* INPUT DATA
++++++++++
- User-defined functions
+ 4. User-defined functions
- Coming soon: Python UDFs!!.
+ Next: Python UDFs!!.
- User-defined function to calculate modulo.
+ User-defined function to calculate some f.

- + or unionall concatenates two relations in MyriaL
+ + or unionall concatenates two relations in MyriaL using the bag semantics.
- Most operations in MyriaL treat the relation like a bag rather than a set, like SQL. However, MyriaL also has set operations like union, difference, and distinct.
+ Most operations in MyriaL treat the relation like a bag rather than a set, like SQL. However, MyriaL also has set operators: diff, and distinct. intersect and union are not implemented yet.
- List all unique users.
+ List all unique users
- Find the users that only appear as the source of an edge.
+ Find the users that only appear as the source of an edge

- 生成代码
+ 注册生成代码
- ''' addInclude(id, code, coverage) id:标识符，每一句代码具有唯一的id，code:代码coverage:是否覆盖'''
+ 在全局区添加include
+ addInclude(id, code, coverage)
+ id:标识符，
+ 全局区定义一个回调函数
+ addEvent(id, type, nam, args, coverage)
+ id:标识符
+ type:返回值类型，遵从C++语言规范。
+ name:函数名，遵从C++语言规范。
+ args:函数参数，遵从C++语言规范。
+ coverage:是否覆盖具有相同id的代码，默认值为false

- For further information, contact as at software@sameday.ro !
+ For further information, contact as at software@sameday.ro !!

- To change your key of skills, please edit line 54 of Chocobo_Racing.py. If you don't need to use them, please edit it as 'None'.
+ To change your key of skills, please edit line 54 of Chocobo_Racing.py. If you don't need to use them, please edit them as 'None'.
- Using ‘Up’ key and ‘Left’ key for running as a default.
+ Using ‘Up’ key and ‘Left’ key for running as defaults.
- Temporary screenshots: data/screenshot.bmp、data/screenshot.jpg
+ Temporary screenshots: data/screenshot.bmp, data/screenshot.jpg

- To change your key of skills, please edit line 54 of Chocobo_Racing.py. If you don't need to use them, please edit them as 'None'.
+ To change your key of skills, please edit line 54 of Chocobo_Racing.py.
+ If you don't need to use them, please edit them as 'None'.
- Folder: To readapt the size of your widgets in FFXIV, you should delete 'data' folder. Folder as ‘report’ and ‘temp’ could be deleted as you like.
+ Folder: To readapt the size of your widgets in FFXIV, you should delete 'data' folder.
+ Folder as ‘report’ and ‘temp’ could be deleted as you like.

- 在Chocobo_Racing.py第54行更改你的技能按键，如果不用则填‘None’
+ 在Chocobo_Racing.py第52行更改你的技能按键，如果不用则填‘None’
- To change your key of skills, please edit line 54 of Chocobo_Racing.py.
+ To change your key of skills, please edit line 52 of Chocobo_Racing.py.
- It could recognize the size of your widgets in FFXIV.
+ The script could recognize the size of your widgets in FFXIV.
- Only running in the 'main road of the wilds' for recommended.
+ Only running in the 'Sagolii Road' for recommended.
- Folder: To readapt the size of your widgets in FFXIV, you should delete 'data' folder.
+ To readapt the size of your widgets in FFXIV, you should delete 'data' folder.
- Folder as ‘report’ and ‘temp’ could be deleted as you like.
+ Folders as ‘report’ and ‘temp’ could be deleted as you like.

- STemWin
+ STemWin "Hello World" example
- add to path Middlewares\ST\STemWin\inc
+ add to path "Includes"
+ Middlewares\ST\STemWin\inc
++++++++++
* EXERCISE DIRECTIONS
Lines from the top of the entries above to the line that contains "- ''' addInclude(id, code, coverage)" should be set down exactly, please, with both ends kept and nothing added.

* WRITTEN ANSWER
- User-defined functions
+ 4. User-defined functions
- Coming soon: Python UDFs!!.
+ Next: Python UDFs!!.
- User-defined function to calculate modulo.
+ User-defined function to calculate some f.

- + or unionall concatenates two relations in MyriaL
+ + or unionall concatenates two relations in MyriaL using the bag semantics.
- Most operations in MyriaL treat the relation like a bag rather than a set, like SQL. However, MyriaL also has set operations like union, difference, and distinct.
+ Most operations in MyriaL treat the relation like a bag rather than a set, like SQL. However, MyriaL also has set operators: diff, and distinct. intersect and union are not implemented yet.
- List all unique users.
+ List all unique users
- Find the users that only appear as the source of an edge.
+ Find the users that only appear as the source of an edge

- 生成代码
+ 注册生成代码
- ''' addInclude(id, code, coverage) id:标识符，每一句代码具有唯一的id，code:代码coverage:是否覆盖'''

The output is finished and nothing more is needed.